For John this can be so because God, who is good, and greater than any goodness, was not content with the contemplation of himself, but desired that there should be beings benefited by him, who might share in his goodness: therefore he created from nothing all things, visible and invisible, including man, a reality visible and invisible. And he created him envisaging him and creating him as a being capable of thought (ennoema ergon), enriched with the word (logo[i] sympleroumenon), and orientated towards the spirit (B) (II, 2, pg 94, col. 865a).

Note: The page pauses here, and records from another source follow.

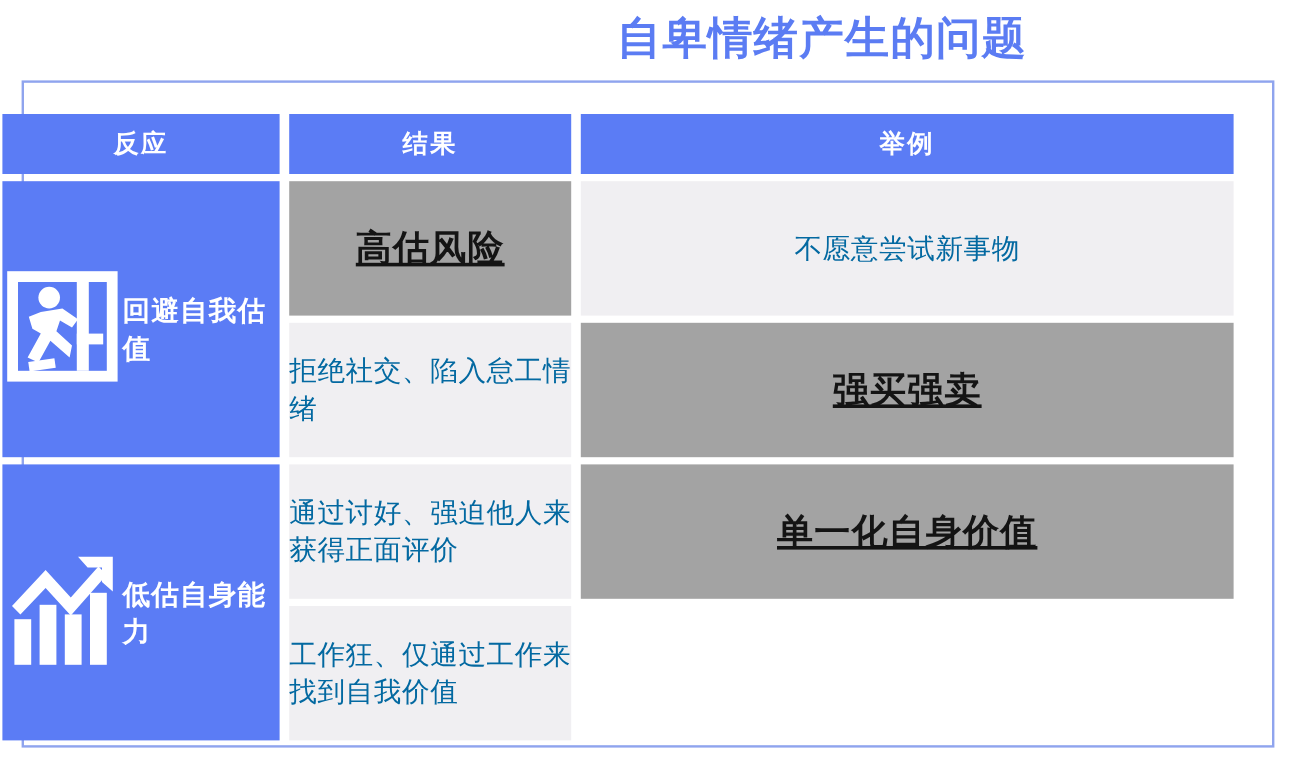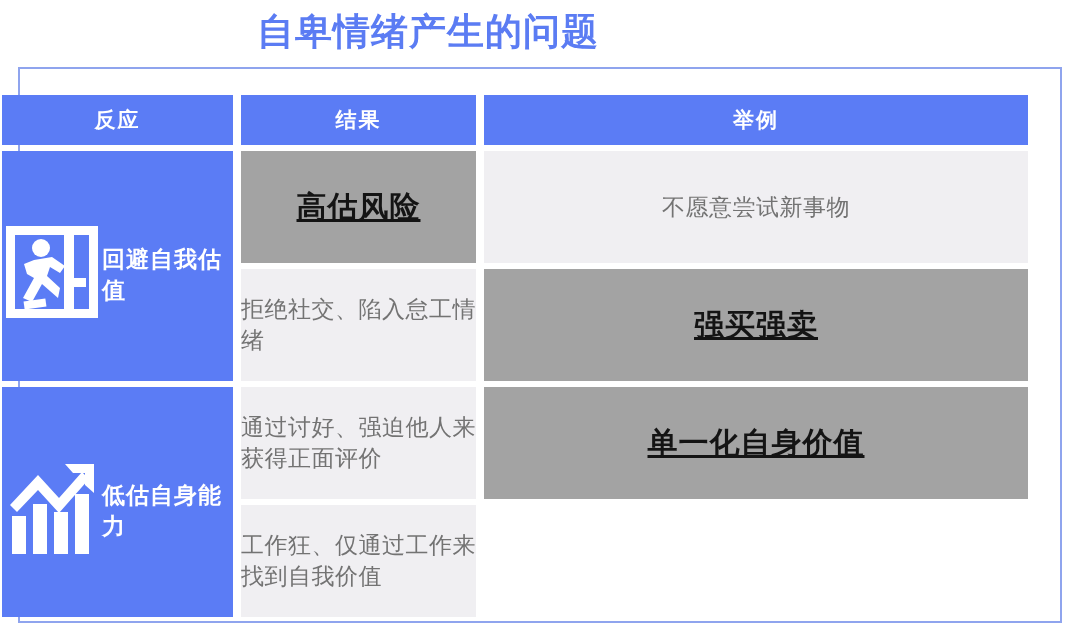--- a/index.html
+++ b/index.html
@@ -13,21 +13,21 @@
     font-family: "Liberation Sans", "DejaVu Sans", sans-serif;
     overflow: hidden;
     position: relative;
   }
 
   .page-title {
     position: absolute;
     top: 8px;
     left: 0;
     width: 856px;
-    text-align: center;
+    text-align: right;
     font-size: 37px;
     font-weight: bold;
     letter-spacing: 1px;
     color: #5b7cf3;
     line-height: 48px;
   }
 
   .table-frame {
     position: absolute;
     left: 18px;
@@ -103,21 +103,21 @@
   }
 
   .example-cell {
     background: #f0eff2;
     display: flex;
     align-items: center;
     justify-content: center;
     font-size: 23px;
     font-weight: normal;
     letter-spacing: 0.5px;
-    color: #737373;
+    color: #0369a1;
   }
 </style>
 </head>
 <body>
 
 <div class="page-title">自卑情绪产生的问题</div>
 
 <div class="table-frame"></div>
 
 <div class="table-grid">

To consolidate his position John Damascene said: We must allow ourselves to be filled with wonder (thaumazein) at all the works of Providence (tes pronoias erga), to accept and praise them all, overcoming any temptation to identify in them aspects which to many may seem unjust or iniquitous, (adika), and admitting instead that the project of God (pronoia) goes beyond man’s capacity to know or to understand (agnoston kai akatalepton), while on the contrary only he may know our thoughts, our actions, and even our future (ii, 29, pg 94, col. 964c).
Within his view, what is created there is the good, the beautiful and the true. Hence, our nature, wounded by sin, direly needs to be strengthened and renewed by the Son of God made man. Through Christ we all have our well-being. John thus writes: It was necessary for nature to be strengthened and renewed, and for the path of virtue to be indicated and effectively taught (didachthenai aretes hodòn), the path that leads away from corruption and towards eternal life…. So there appeared on the horizon of history the great sea of love that God bears towards man (philanthropias pelagos)… He himself, the Creator and the Lord, fought for his Creation, transmitting to it his teaching by example…. And so the Son of God, while still remaining in the form of God, lowered the skies and descended… to his servants… achieving the newest thing of all, the only thing really new under the sun, through which he manifested the infinite power of God (III, 1, pg 94, col. 981c-984b).
Grant, we pray, O Lord, that we may be helped by the prayers of the Priest Saint John Damascene, so that the true faith, which he excelled in teaching, may always be our light and our strength. Through our Lord Jesus Christ, your Son, who lives and reigns with you in the unity of the Holy Spirit, God, for ever and ever. Amen.